RegExp problem, remove iframe

Post Reply
Posts: 8
Joined: Tue May 19, 2020 9:58 am

RegExp problem, remove iframe

Post by guidoolijslager »


I have a problem to replace tekst in a string with a regular expression.
The regular expression works on (see enclosed picture). I found it on the Internet.
I can't get it to work in my script, it does nothing.
I tried many variations.

dummyTekst = dummyTekst.replace(/(?:<iframe[^>]*)(?:(?:\/>)|(?:>.*?<\/iframe>))/g, "");

Below the tekst to be cleaned example:

En het gaat steeds sneller. In de periode van 1996 tot 2015 is het areaal ruim 5% kleiner geworden, blijkt uit cijfers van het CBS. <iframe class=localfocusvisual" frameborder="0" style="width:100%;height:400px;overflow:hidden" src=""></iframe> Ruim de helft van die 125.000 ha voor de landbouw verloren hectares kreeg woningbouw als nieuwe bestemming. <iframe class="localfocusvisual" frameborder="0" style="width:100%;height:400px;overflow:hidden" src=""></iframe> Iets meer dan de helft van de landbouwgrond in 2018 was grasland.

What is wrong with my script? The iframe tags with the text inside has to be removed.

Thanks in advance,

Schermafbeelding 2020-05-20 om 10.31.58.png
Schermafbeelding 2020-05-20 om 10.31.58.png (93.67 KiB) Viewed 11152 times
Advanced member
Posts: 358
Joined: Mon Jun 12, 2017 8:48 pm
Location: Belgium

Re: RegExp problem, remove iframe

Post by Padawan »

Personally, I would have preferred to use this:
dummyTekst = dummyTekst.replace(/<iframe.+?><\/iframe>/g, "");

But unfortunately, Switch Regular expressions don't support the lazy quantifier (the "+?"), so it doesn't work. You can see what Switch regex supports in the documentation: ... sions.html

I have a very ugly solution which works in your test:
dummyTekst = dummyTekst.replace(/<iframe.{3,180}><\/iframe> ?/g, "");

Basically, I assume that the amount of text will always be between 3 and 180 characters.
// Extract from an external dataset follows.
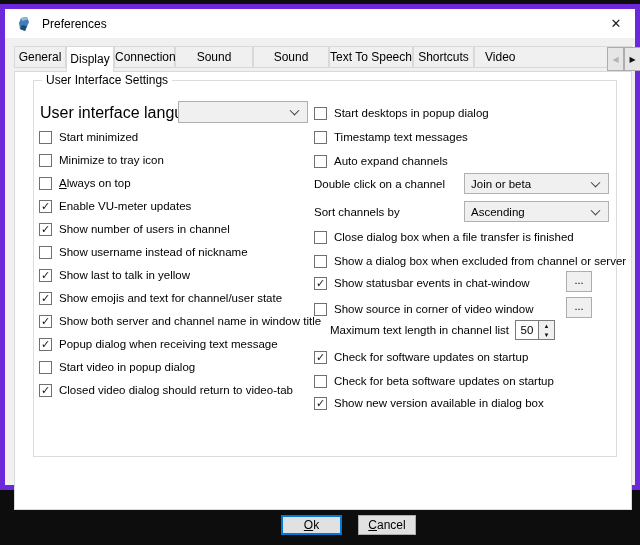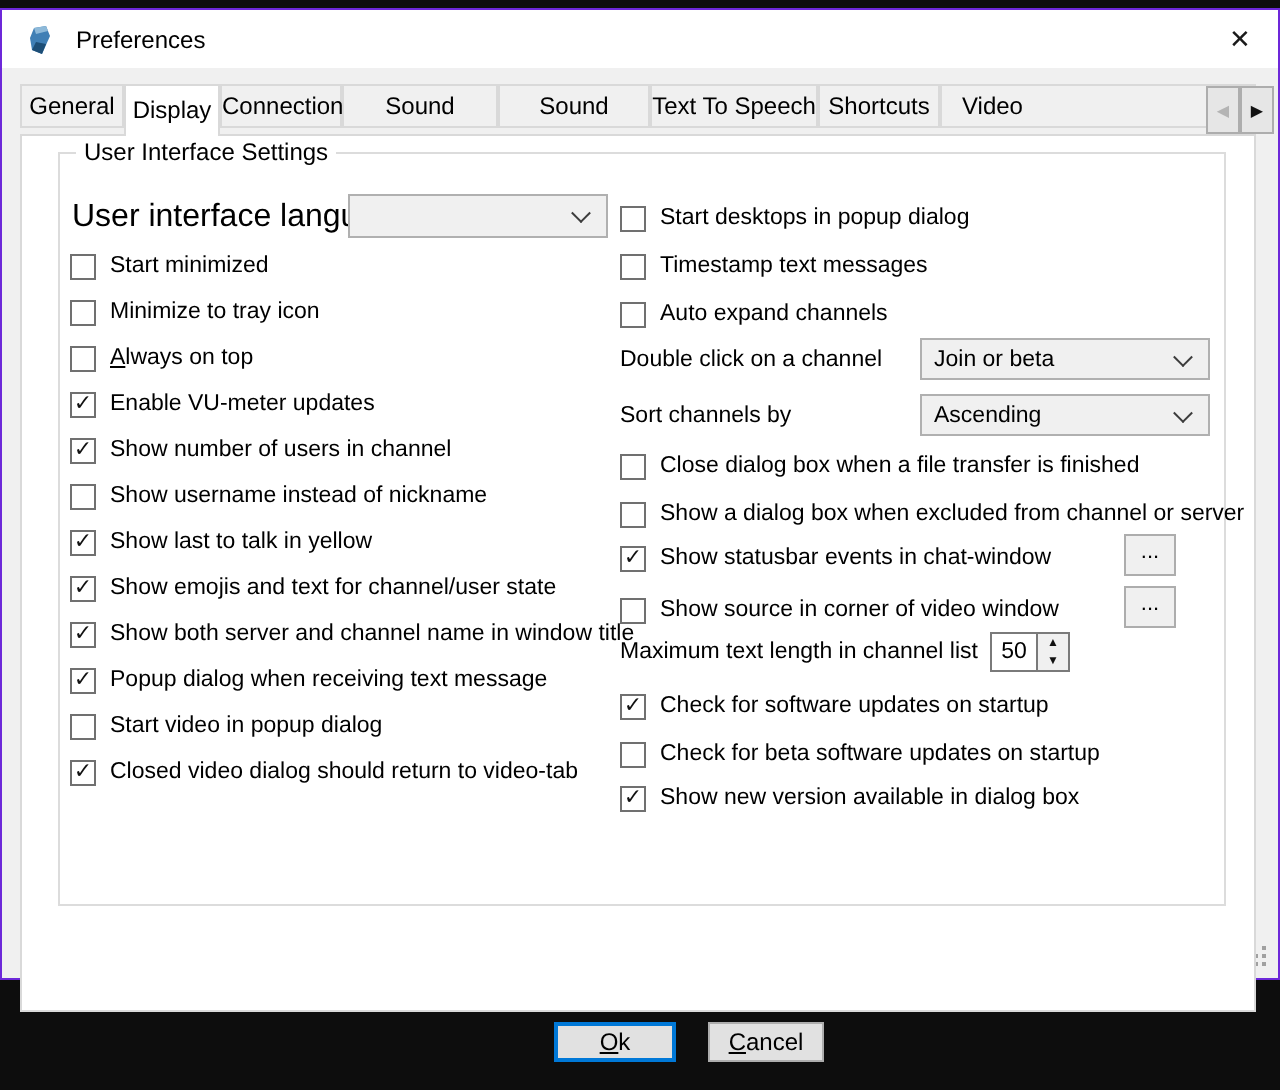"Preferences" .window { border: 1px solid #6d28d9 -> 5px solid #6d28d9 }
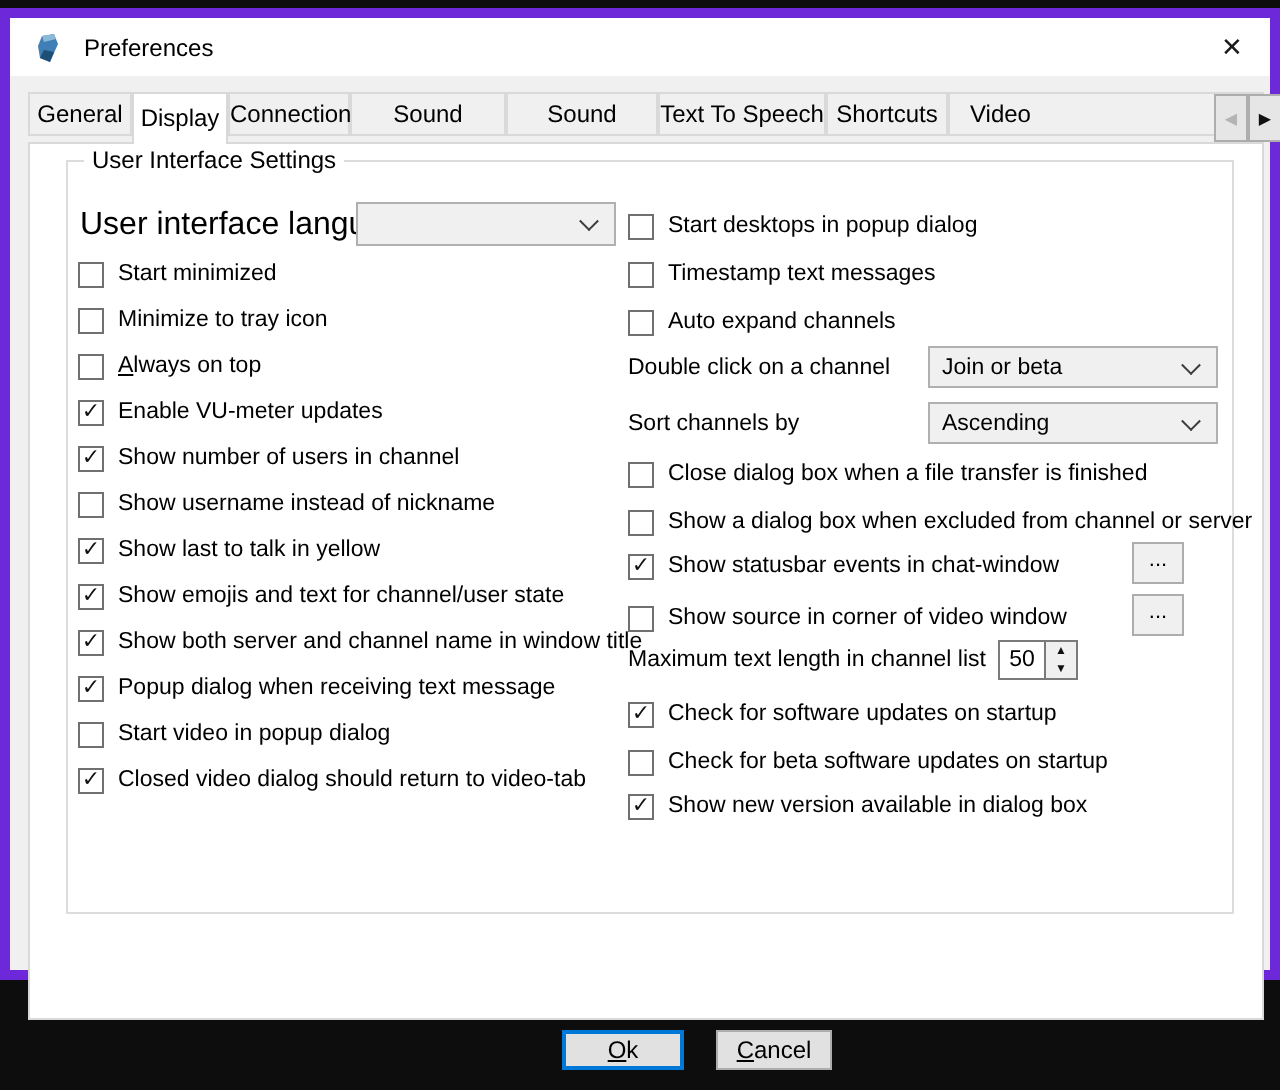"Maximum text length in channel" .spin-row { left: 280px -> 296px }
If you can be sure that the text of the iframe will always be more or less the same length, then this can be a workable solution.
Posts: 8
Joined: Tue May 19, 2020 9:58 am

Re: RegExp problem, remove iframe

Post by guidoolijslager »

Hi Padawan,

thanks for your reply.
The solution worked for me. :)

Do you also have an solution to quick test the regular expression from Switch?
Advanced member
Posts: 358
Joined: Mon Jun 12, 2017 8:48 pm
Location: Belgium

Re: RegExp problem, remove iframe

Post by Padawan »

I used a script to test it, I think in your use case this is the only option.
Posts: 8
Joined: Tue May 19, 2020 9:58 am

Re: RegExp problem, remove iframe

Post by guidoolijslager »

New problem with regexp.
I want to filter out <blockquote.........blockquote> See text below.

The script beneath doesn't work:

theBody = theBody.replace(/<blockquote.{3,8000}><\/blockquote> ?/g, "");

The text contains about 7402 characters.

What is wrong about the script?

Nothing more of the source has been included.